"Cinderella"
San Francisco Ballet
Program IV
War Memorial Opera House
San Francisc, CA
March 12, 2014
by Rita Felciano
copyright © Rita Felciano 2014
Engaging first rate collaborators won't guarantee a first class work of art but without having them you will certainly not get it. A second look at Christopher Wheeldon's two-and-a half hour elaborate, theatrically voluptuous "Cinderella," which SFB premiered last season, seems to suggest that this gifted choreographer may given much too much control of the project to his collaborators. By attempting a fresh perspective on the much beloved fairytale, Wheeldon lost focus of the story's simplicity: it's about virtue rewarded, evil defeated. The fact that this prince is presented as an ordinaryl young man has really little to do with the tasks he is expected to assume. This "Cinderella" that stands on its inventive production values, an intermittently successful sense of humor and the very fine performances by the SFB dancers. But it is not a ballet carried by the quality of its choreography. Wheeldon ended up with a great deal of cleverness but he gave up the heart of the story.

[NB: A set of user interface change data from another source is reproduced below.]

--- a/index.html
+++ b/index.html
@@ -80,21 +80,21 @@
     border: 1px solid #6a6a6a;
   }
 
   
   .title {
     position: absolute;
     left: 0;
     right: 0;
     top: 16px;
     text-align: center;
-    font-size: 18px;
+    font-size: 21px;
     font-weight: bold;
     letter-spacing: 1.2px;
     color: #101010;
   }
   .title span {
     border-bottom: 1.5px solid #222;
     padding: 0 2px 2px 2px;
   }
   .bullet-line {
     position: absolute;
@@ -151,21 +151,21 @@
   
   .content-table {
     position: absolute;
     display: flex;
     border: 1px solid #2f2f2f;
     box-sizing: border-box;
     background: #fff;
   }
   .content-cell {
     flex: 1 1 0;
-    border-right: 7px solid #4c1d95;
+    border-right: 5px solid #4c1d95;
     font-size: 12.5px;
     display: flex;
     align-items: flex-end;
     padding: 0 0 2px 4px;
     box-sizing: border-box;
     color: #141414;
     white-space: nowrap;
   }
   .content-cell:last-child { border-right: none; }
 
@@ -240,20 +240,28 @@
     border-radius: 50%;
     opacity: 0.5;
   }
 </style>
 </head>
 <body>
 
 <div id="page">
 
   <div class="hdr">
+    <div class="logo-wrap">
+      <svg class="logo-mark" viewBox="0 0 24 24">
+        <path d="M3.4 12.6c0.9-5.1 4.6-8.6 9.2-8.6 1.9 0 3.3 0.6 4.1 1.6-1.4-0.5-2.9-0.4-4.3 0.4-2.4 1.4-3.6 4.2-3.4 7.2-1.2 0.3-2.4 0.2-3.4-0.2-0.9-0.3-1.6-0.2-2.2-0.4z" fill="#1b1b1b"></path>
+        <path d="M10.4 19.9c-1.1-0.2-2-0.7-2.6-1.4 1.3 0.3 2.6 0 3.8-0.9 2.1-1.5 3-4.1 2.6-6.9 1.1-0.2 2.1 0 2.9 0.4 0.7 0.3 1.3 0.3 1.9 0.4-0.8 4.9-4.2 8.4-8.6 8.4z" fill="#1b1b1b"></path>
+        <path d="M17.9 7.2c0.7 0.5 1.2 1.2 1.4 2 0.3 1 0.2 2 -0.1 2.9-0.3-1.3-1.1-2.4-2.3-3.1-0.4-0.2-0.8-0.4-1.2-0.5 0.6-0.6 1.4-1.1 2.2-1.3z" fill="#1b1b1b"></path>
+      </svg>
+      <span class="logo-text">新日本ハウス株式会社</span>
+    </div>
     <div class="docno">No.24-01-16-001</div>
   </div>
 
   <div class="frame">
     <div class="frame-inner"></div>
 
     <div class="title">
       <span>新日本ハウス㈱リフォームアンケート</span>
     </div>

Wheeldon is a very fine choreographer of duets, and yet neither the Grand Pas de Deux for the Prince (Joan Boada) and Cinderella's (Maria Kotchekova) during the ballroom scene, rose to the kind of heights and intensity that such an occasion would imply. The small one for the finale, ending in a bucolic picture pose, had its charm but was oddly placed. Were we supposed to them in the end as "real" while before they were their part?
Perhaps Wheeldon's most intriguingly choreographed passages came in the ballroom whose waltzing couples seemed ordinary enough until they were caught in some kind of madness that would whip through them some kind of temporary frenzy. That's where the darkness in Prokofiev score came most to the forefront, though I must confess I didn't understand its dramatic relevance. Wafting back and forth on the sidelines, the dancers became human scenery, but quite out of place with the toy king Albert (Ricardo Bustamente) and his Queen Charlotte (Anita Paciotti, her hair a spitting image of the current British Queen). I kept thinking of Balanchine's "La Valse." Was this the Prince's nightmare, some dream?

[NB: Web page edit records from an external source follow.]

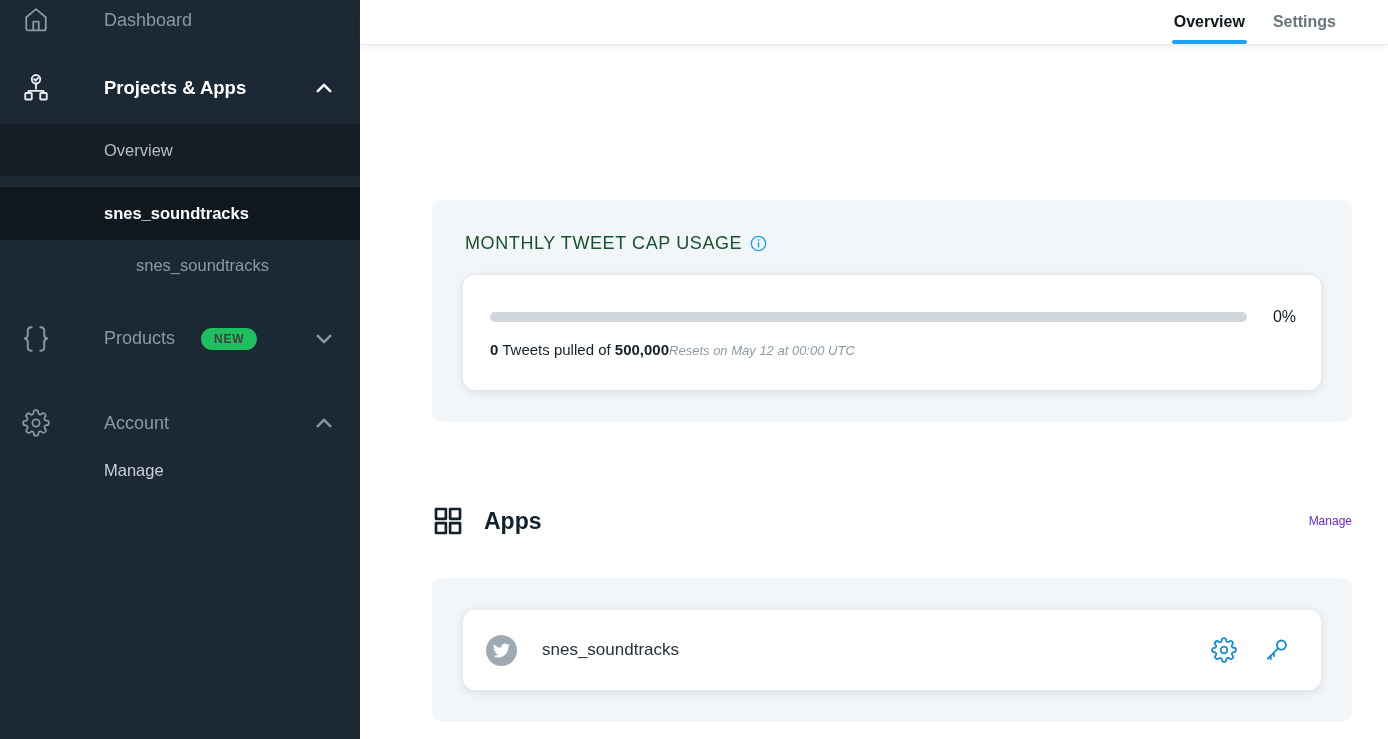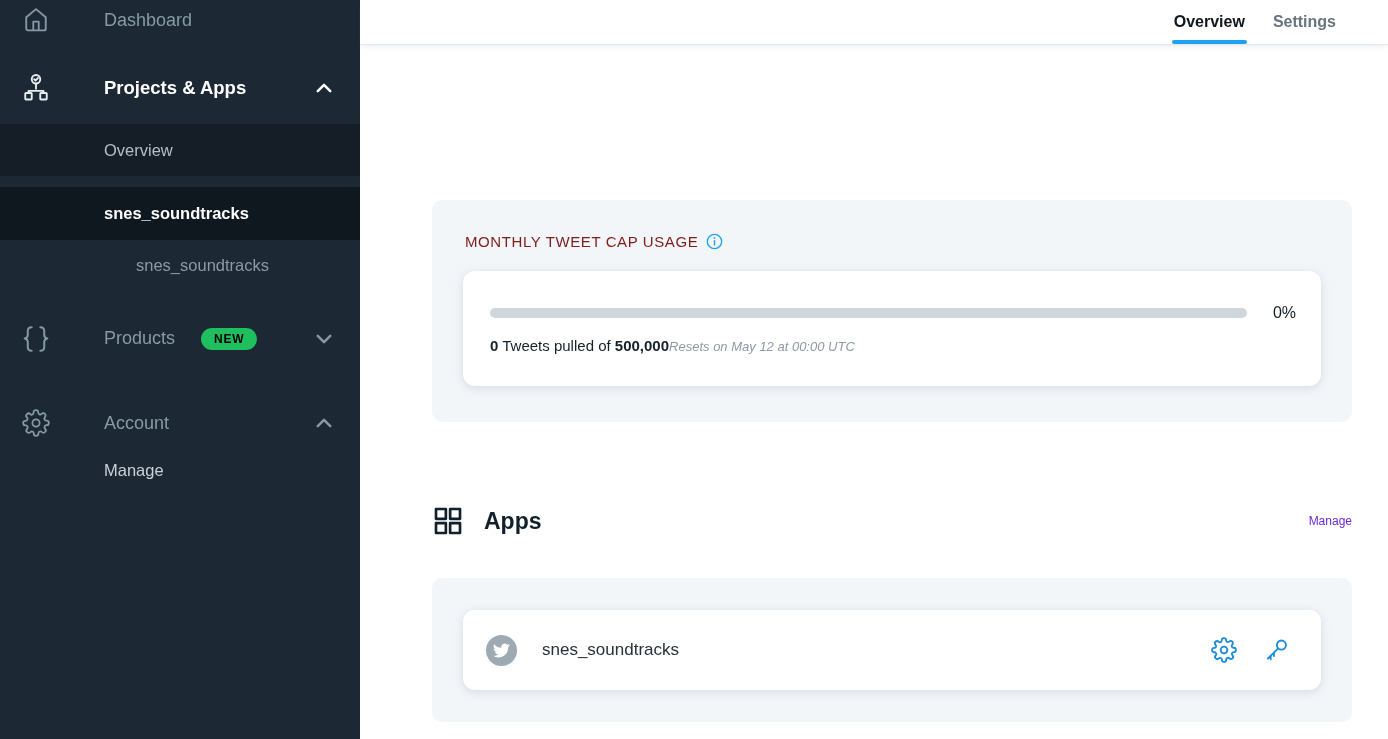--- a/index.html
+++ b/index.html
@@ -24,21 +24,21 @@
   .row-overview .side-label { color:#b4bfc9; }
   .row-snes-sel  { top:187px; height:53px; background:#10181f; }
   .row-snes-sel .side-label { color:#ffffff; font-weight:bold; }
   .row-snes-sub  { top:240px; height:50px; }
   .row-snes-sub .side-label { color:#8d99a5; }
   .row-products  { top:311px; height:55px; }
   .row-account   { top:396px; height:54px; }
   .row-billing   { top:444px; height:52px; }
   .row-billing .side-label { color:#c9d1d8; }
 
-  .badge-new { margin-left:26px; background:#1fbe5f; color:#000000; font-size:12px; font-weight:bold;
+  .badge-new { margin-left:26px; background:#1fbe5f; color:#404040; font-size:12px; font-weight:bold;
     letter-spacing:.8px; padding:5px 13px; border-radius:13px; line-height:1; }
 
   
   .main { position:relative; flex:1; background:#fff; }
   .topbar { position:absolute; top:0; left:0; right:0; height:45px; background:#fff;
     border-bottom:1px solid #e4e9ee; box-shadow:0 3px 6px -2px rgba(120,140,160,.18);
     display:flex; justify-content:flex-end; align-items:stretch; padding-right:50px; }
   .tabs { display:flex; gap:24px; }
   .tab { position:relative; display:flex; align-items:center; font-size:16px; font-weight:bold;
     color:#66757f; cursor:pointer; padding:0 2px; }
@@ -50,21 +50,21 @@
   .section-title { font-size:23px; font-weight:bold; color:#12202c; margin-left:20px; }
   .usage-head { top:123px; height:40px; }
   .apps-head  { top:501px; height:40px; }
   .manage-link { margin-left:auto; font-size:12px; color:#6d28d9; cursor:pointer; }
 
   .card-outer { position:absolute; left:72px; right:36px; background:#f3f6f9; border-radius:10px; }
   .usage-card-outer { top:200px; height:222px; padding:33px 31px 0 31px; }
   .apps-card-outer  { top:578px; height:144px; padding:32px 31px 0 31px; }
 
   .card-label-row { display:flex; align-items:center; gap:8px; padding-left:2px; }
-  .card-label { font-size:15px; font-weight:500; letter-spacing:.6px; color:#7f1d1d; }
+  .card-label { font-size:18px; font-weight:500; letter-spacing:.6px; color:#14532d; }
 
   .card-inner { background:#fff; border-radius:12px; box-shadow:0 2px 10px rgba(130,150,170,.28); }
   .usage-card-inner { margin-top:21px; height:115px; padding:33px 25px 0 27px; }
   .progress-row { display:flex; align-items:center; }
   .progress-track { flex:1; height:10px; border-radius:5px; background:#cfd7dd; }
   .progress-pct { margin-left:26px; font-size:16px; color:#141d26; }
   .usage-text-row { margin-top:15px; display:flex; justify-content:flex-start; align-items:baseline; }
   .pulled { font-size:15px; color:#14212b; }
   .pulled b { font-weight:bold; }
   .resets { font-size:13px; font-style:italic; color:#8d9aa6; }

Whatever glory there is to this "Cinderella" belongs to the SFB Dancers. Much of the casting was familiar. Maria Kotchekova invested every gesture, every turn and every achingly stretched arm with a presence that would have been impossible to resist. She can be such a powerhouse of technique; here she kept everything with the parameter's parameters. Joan Boada's prince was less stodgy; he made a worthier partner to Taras Domitro's Benjamin. Damian Smith, who will retire at the end of the current season, managed to keep the women in his life in balance but in control.
I do remember -- I know comparisons are odious -- Ashton's exquisite choreography for the Seasons. Wheeldon's was quite thin though James Garcia Castilla, as the lead in Summer, and Jennifer Stahl's ice queen in Winter, sparkled in their parts.
Martin West excellently conducted the orchestra in this jumbled arrangement of Prokofiev's score. He and his musicians just about received the longest ovation. It was well deserved.